• **Work item**
Reproduce all entries below verbatim. Skip the pictures.

(Beginning of Data in this exercise)

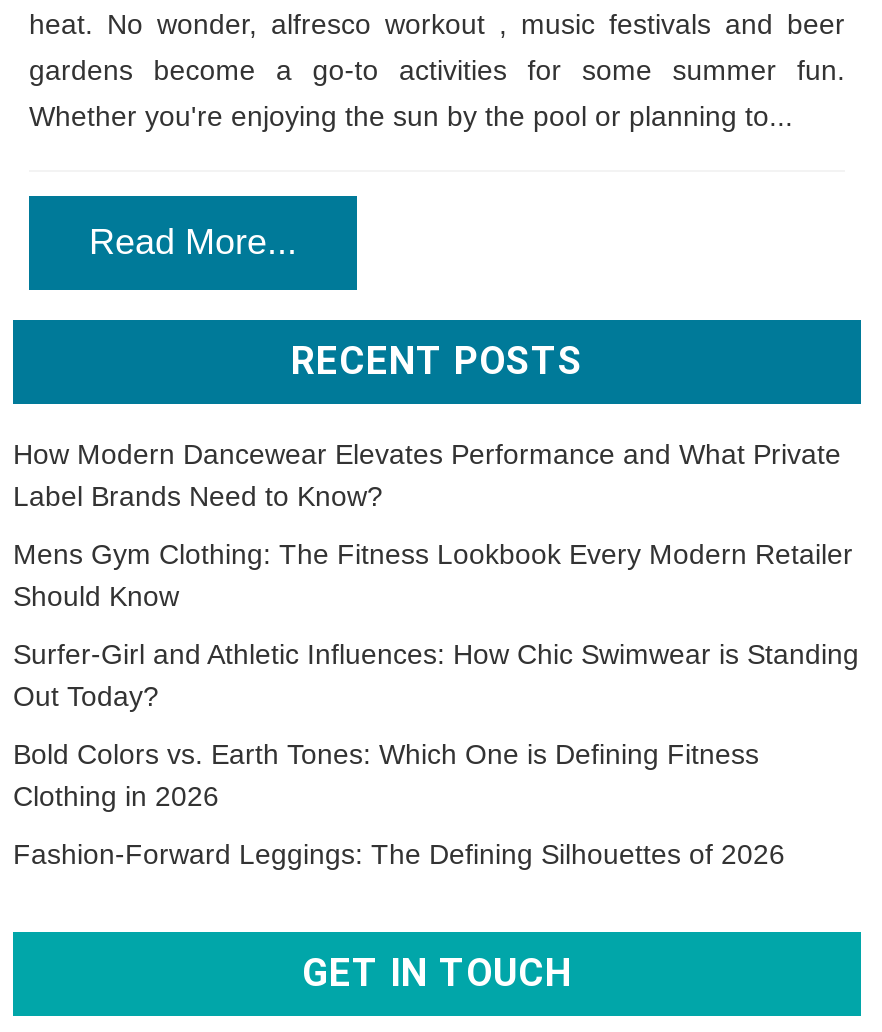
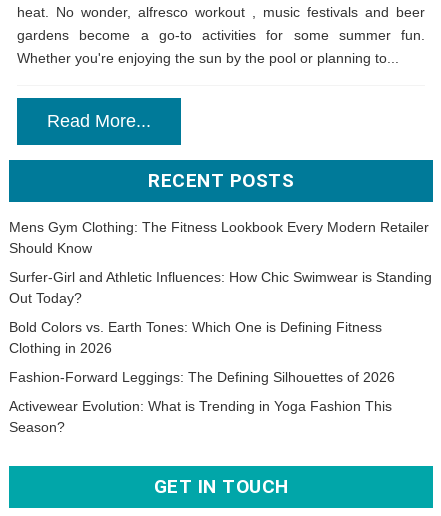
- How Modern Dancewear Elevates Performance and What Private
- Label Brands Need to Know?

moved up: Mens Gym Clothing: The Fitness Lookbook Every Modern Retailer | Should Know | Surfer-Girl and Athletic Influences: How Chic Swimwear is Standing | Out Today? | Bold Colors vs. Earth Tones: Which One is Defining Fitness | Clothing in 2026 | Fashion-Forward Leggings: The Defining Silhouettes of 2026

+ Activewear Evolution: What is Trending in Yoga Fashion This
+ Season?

(End of Data in this exercise)

• **Output of the task**
- How Modern Dancewear Elevates Performance and What Private
- Label Brands Need to Know?

moved up: Mens Gym Clothing: The Fitness Lookbook Every Modern Retailer | Should Know | Surfer-Girl and Athletic Influences: How Chic Swimwear is Standing | Out Today? | Bold Colors vs. Earth Tones: Which One is Defining Fitness | Clothing in 2026 | Fashion-Forward Leggings: The Defining Silhouettes of 2026

+ Activewear Evolution: What is Trending in Yoga Fashion This
+ Season?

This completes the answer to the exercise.